Право, чудная она была женщина. Всякая. Ну, и положение обязывало: какой-никакой, а министр, какой-никакой, а культуры. Бывало, соберет она всю эту культуру в большом зале и ну ее пропесочивать, ну пальчиком культуре грозить: «Такие вы, сякие, разэдакие! И не то вы пишете, и не то вы малюете, и не то вы играете, и не туда смотрите, куда вам положено. Я вот женщина, и то смыслю больше вашего. Товарищи дорогие, сограждане мои, ну что вам стоит дом построить, нарисуем, будем жить!» И так, бедняжка, переживает, нам выговаривая, что просто слезами вся запивается.

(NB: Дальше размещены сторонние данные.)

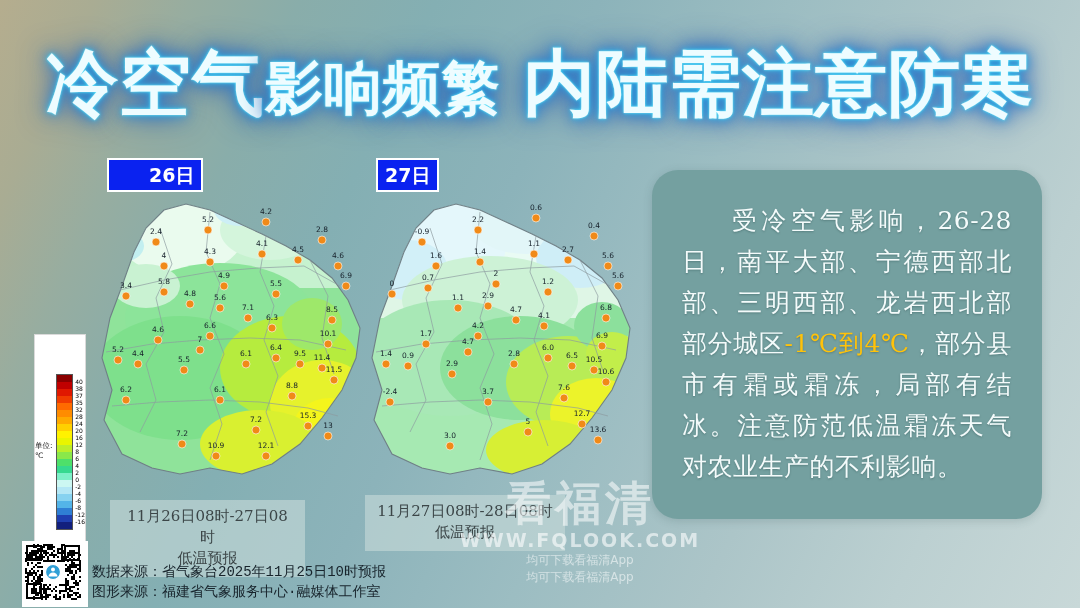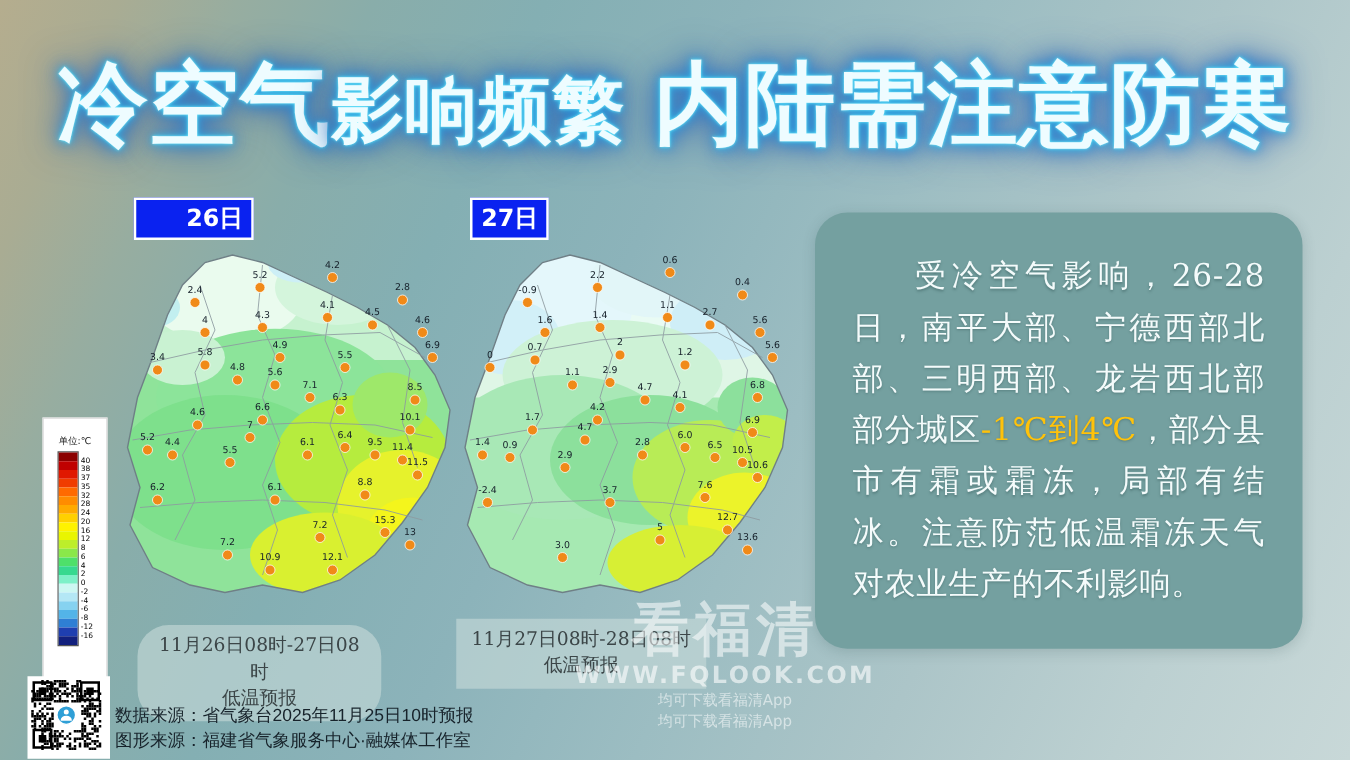"单位:℃" #legend { flex-direction: column -> row; padding-top: 13px -> 3px }
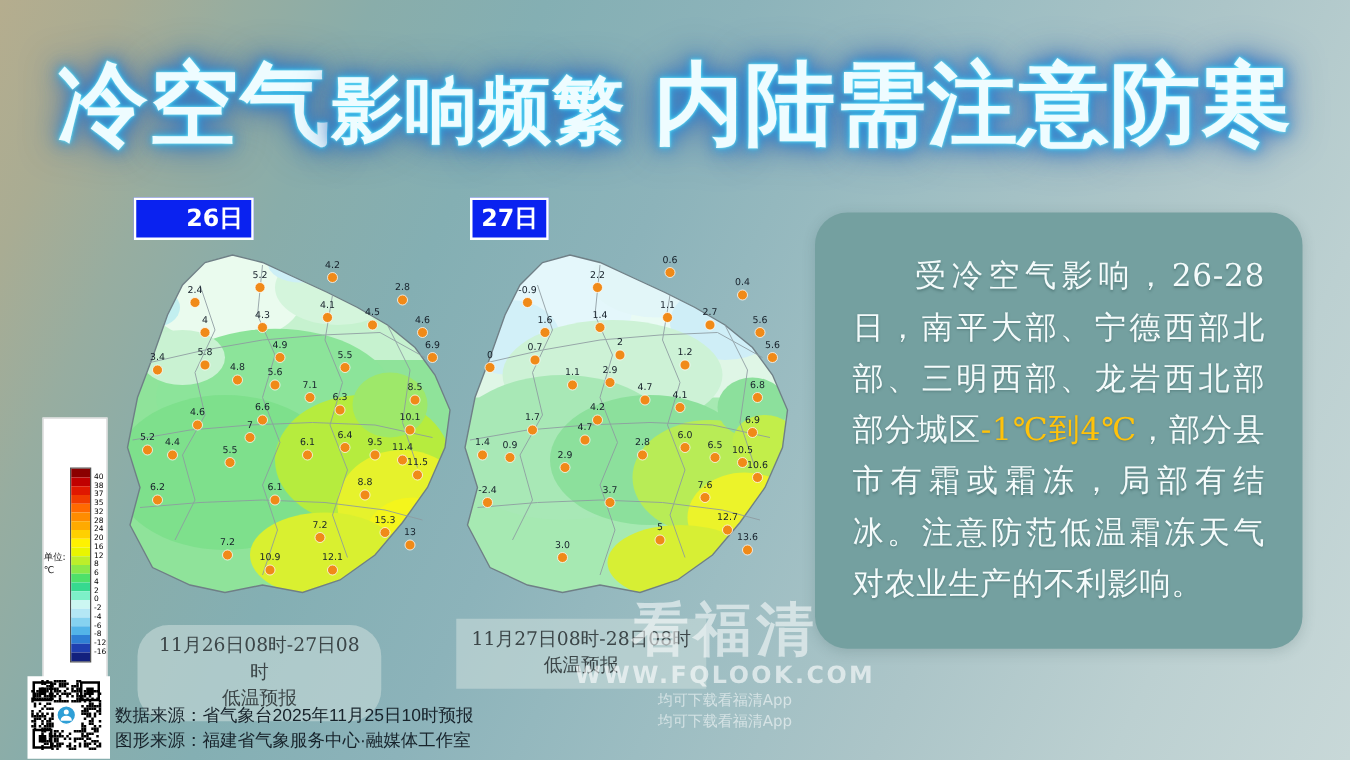"11月26日08时-27日08时" #cap1 { border-radius: 25px -> none }
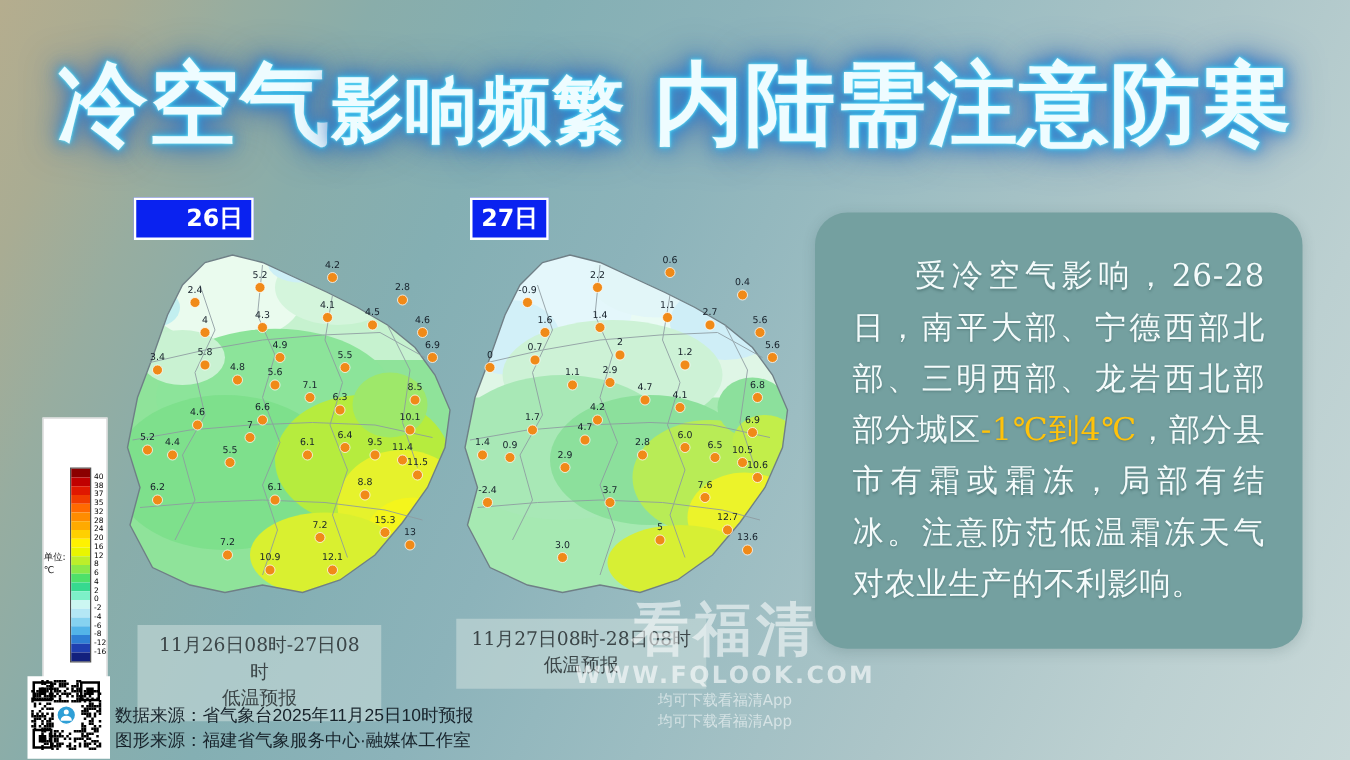"数据来源：省气象台2025年11月25日10时预报" #credits { font-family: Liberation Sans, sans-serif -> Liberation Mono, monospace }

— Нет, нет, я не желаю сказать, что вся наша культура такая плохая. Есть и обратные примеры. Возьмем, товарищи, балет. Майя Плисецкая, народная артистка СССР, лауреат Ленинской премии, недавно на гастролях в США танцевала «Умирающего лебедя» композитора Сен-Санса. И где, товарищи? В штате Техас, в Далласе — городе убийств! Вот представьте: Майя Михайловна Плисецкая в белой пачке на фоне черного бархата! Ведь это же живая мишень, товарищи!
Услыхав о таком беспримерном подвиге, вся культура, само собой, зааплодировала подвигу выдающейся балерины. Нашлись, правда, сволочи, которые в кулак прыснули, а один, фамилии его подлой не назову, чуть под стул не свалился. Его, гада, такой хохот обуял, что вроде истерики вышло. Он, свинья непонятливая, притворился, что у него то ли кашель, то ли приступ такой, и наружу из зала того большого утек. Вся культура на него обернулась.
А Екатерина-третья дальше толкала речь, и все ей хлопали в ладоши, и потом разошлись по домам, чтобы эту самую культуру и дальше двигать и передвигать с места на место.
Вспоминаю я еще один банкет, на котором я видел Екатерину Алексеевну. Незадолго до того, «пекинского», но уже в Кремле. Нам вручали лауреатские значки в Георгиевском зале, а потом пригласили отметить это событие куда-то наверх в относительно небольшое, сколько помнится, помещение. Хозяевами стола были Шауро, Фурцева и председатель комитета по Ленинским и Государственным премиям Николай Тихонов; Шауро в декабре 1967 года был фигурой потяжелее Фурцевой, — это отчетливо чувствовалось в церемониале кремлевского застолья.